Second Amendment Sanctuary Counties
“Second Amendment sanctuary counties”—counties that refuse to enforce state regulation of firearms—represent the latest skirmish in the seemingly interminable debates over gun policy in America; debates that, more often than not, break along geographical, cultural, and political lines: urban versus rural; blue versus red.

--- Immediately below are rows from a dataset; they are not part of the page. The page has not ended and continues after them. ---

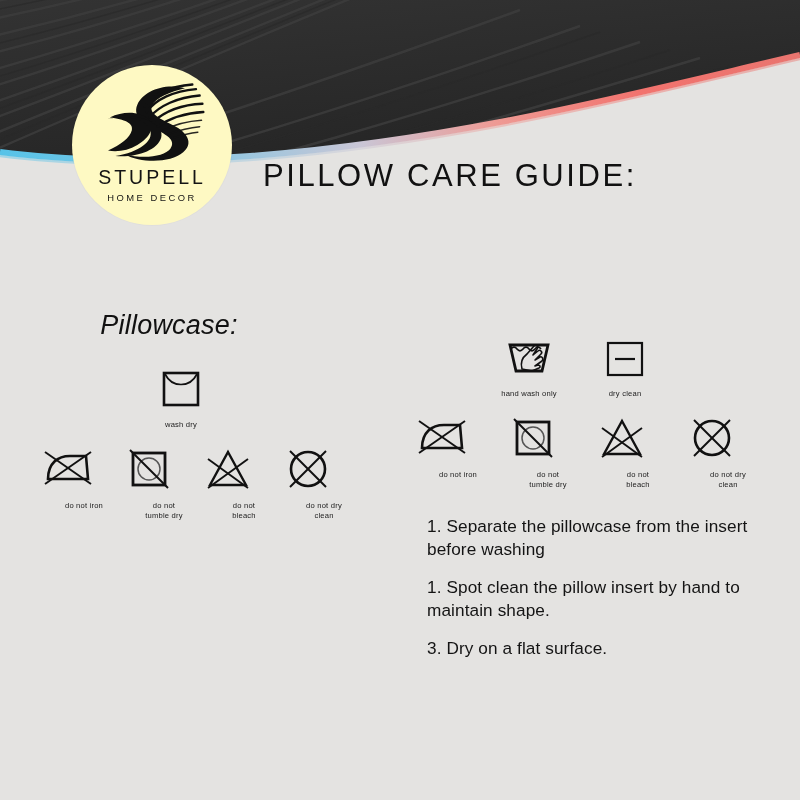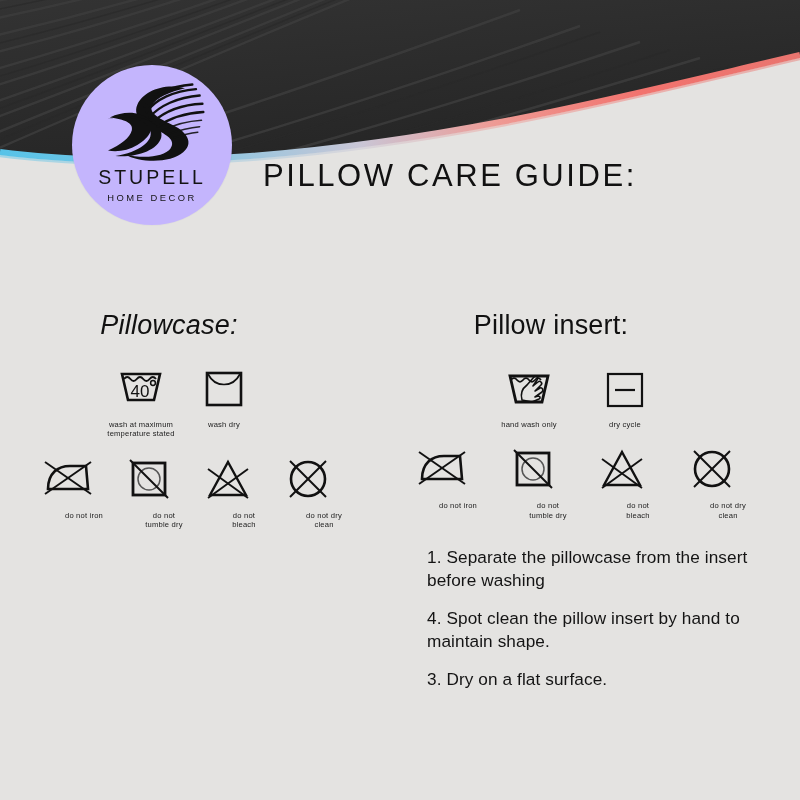"STUPELL" .logo-badge { background: #c4b5fd -> #fef9c3 }
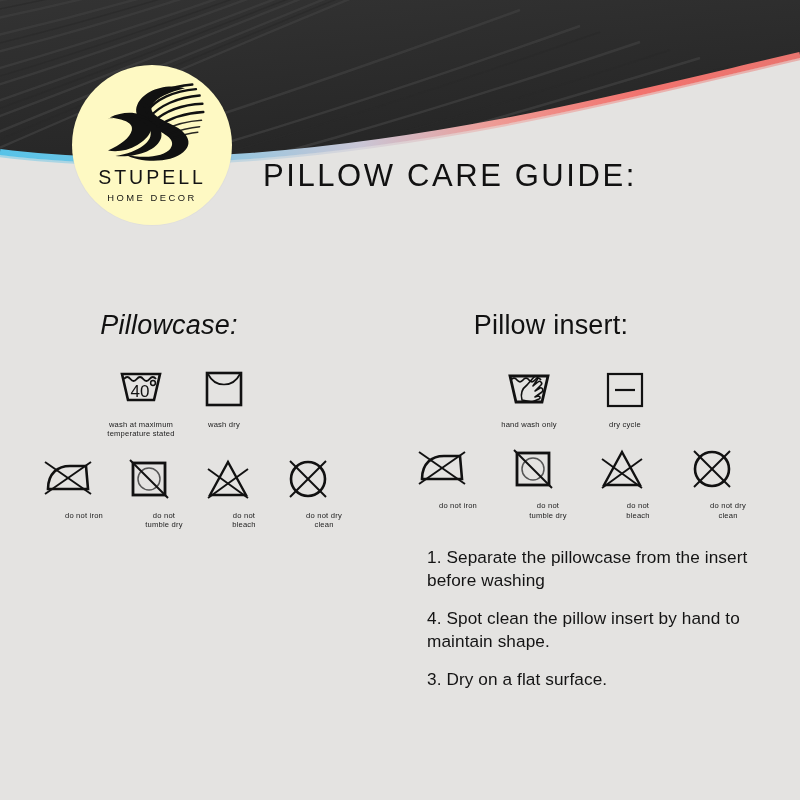"Pillow insert:" div.col-head { html: <div>Pillow insert:</div> -> none }
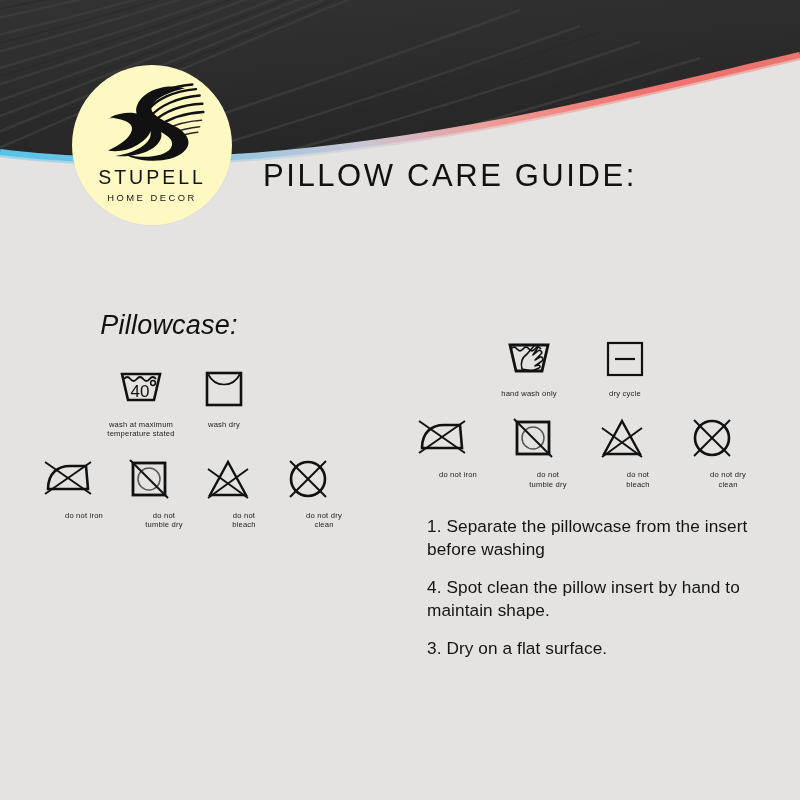"40" div.icon-cell { html: <div> <div> <svg> <path></path> <path></path> <text>40</text> <circle></circle> </svg> </div> <div>wash at maximum<br>temperature stated</div> </div> -> none }
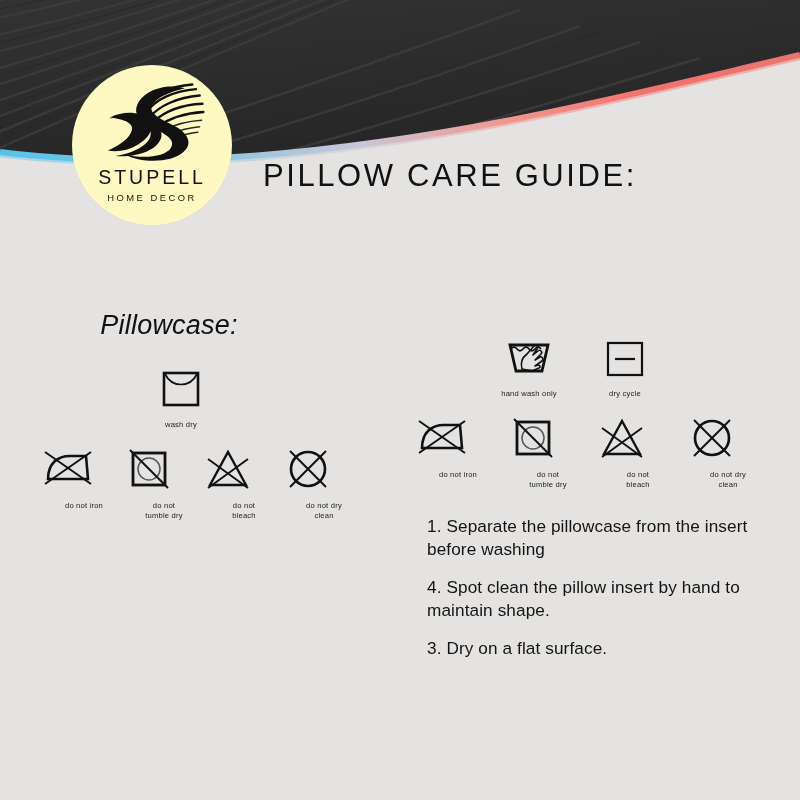"dry cycle" div.icon-caption { text: cycle -> clean }
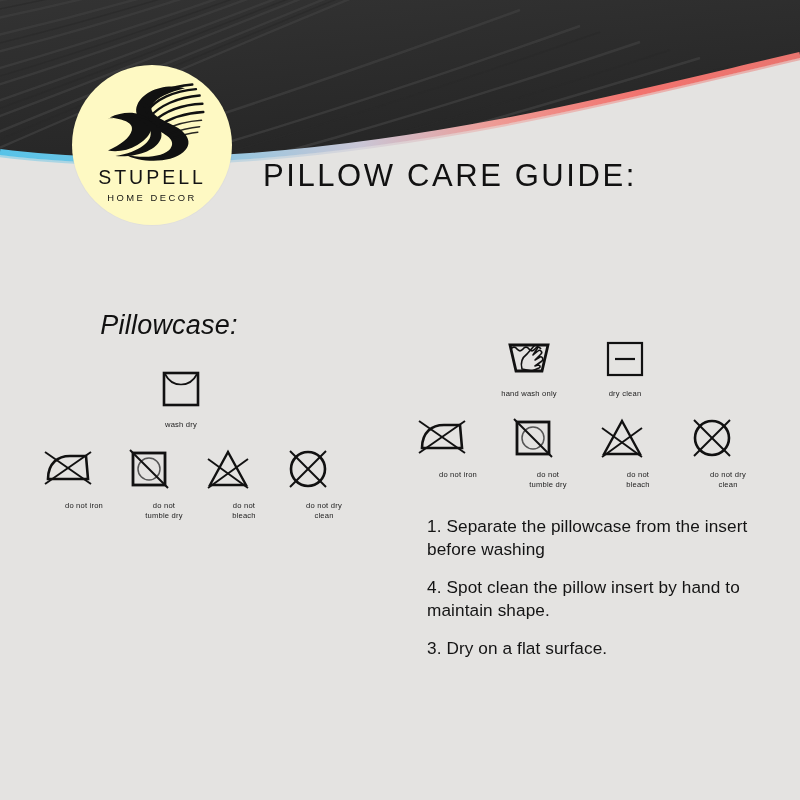"4. Spot clean the pillow" div.step { text: 4 -> 1 }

Colorado recently joined over a dozen other states in passing legislation that allows law enforcement to temporarily remove firearms from an individual if a court finds the individual poses a threat to himself or to others. These Emergency Risk Protection Orders (“ERPOs”) (sometimes called “red flag” laws) appear to be effective in reducing suicides, and have gained popularity in state legislatures since the mass shooting at Marjory Stoneman Douglas High School in Parkland, Florida in 2018. While most gun issues are divisive, ERPOs would seem to generate a modicum of agreement—they are temporary, they involve layers of procedural protections, and in most cases they are initiated by the real fears of family members or law enforcement. Even the National Rifle Association has endorsed some kind of temporary risk-based sequestration of firearms, at least in principle.
Notwithstanding, officials in almost half of Colorado’s sixty four counties object to Colorado’s ERPO procedure, and have vowed not to enforce it. These counties, mostly Republican, mostly (but not exclusively) rural, have deemed themselves Second Amendment sanctuary counties, and have adopted some of the rhetoric (and terminology) of “sanctuary cities”—cities that refuse to cooperate in federal immigration enforcement.
And, like sanctuary cities, these counties use a constitutional vernacular to frame their protests. The chair of the Weld County, Colorado commission stated that their opposition to ERPOs “isn’t an issue of safety as much as it is an issue of protecting the constitutional rights of citizens.” Their protest has become national: Second Amendment sanctuary counties have sprung up in Oregon, Illinois, and New Mexico in the last several months.
What can we draw from these local efforts to thwart a state-wide policy regarding high-risk individuals and firearms? First, we should understand that, thus far, no federal or state court has held that an ERPO procedure is unconstitutional. So, even though county officials frequently cite the Constitution, they are not simply following court-issued constitutional decisions. Instead, they may be engaging in what Bruce Ackerman referred to as “constitutional politics”—the effort to mobilize citizens in an act of constitution-making outside of the courts.
Second, for advocates of localism—the idea that local officials have the power, perhaps even the right, to govern in their community’s best interests, irrespective of state policy—sanctuary cities (for immigrants) and sanctuary counties (for gun owners) are a test of conviction. The general rule is that, absent home rule authority, local governments are merely arms of the state, to be created, dissolved, or governed at the will of the state legislature. Localists chafe at this arrangement. But if the principle is that, within the bounds of constitutional limitation, local government autonomy is desirable in and of itself, then one must defend local government autonomy even when one disagrees with the resulting policy.
Finally, the phenomenon of Second Amendment sanctuary counties highlights the asymmetry of gun policymaking in the United States. After Heller, most of the litigation and liability incentives err on the side of non-enforcement. Colorado shields officers from liability for their good faith decision not to investigate, report, or file an application for an ERPO. (Whether this language is broad enough to insulate an officer who refuses to enforce a duly-issued court order remains to be seen). And there’s no general federal due process right to have restraining orders enforced by local government. By contrast, all the liability risks (not to mention the physical risks) are on the side of enforcement. A law officer who enforces an ERPO exposes himself to Second Amendment litigation, state constitutional litigation, and (at least according to one Second Amendment sanctuary county) civil liability under local law.
Given that the liability risk for erroneous non-enforcement of an ERPO is minimal, and the liability risk for erroneous enforcement is potentially high, it stands to reason that there could be a kind of silent Second Amendment sanctuary system already in place.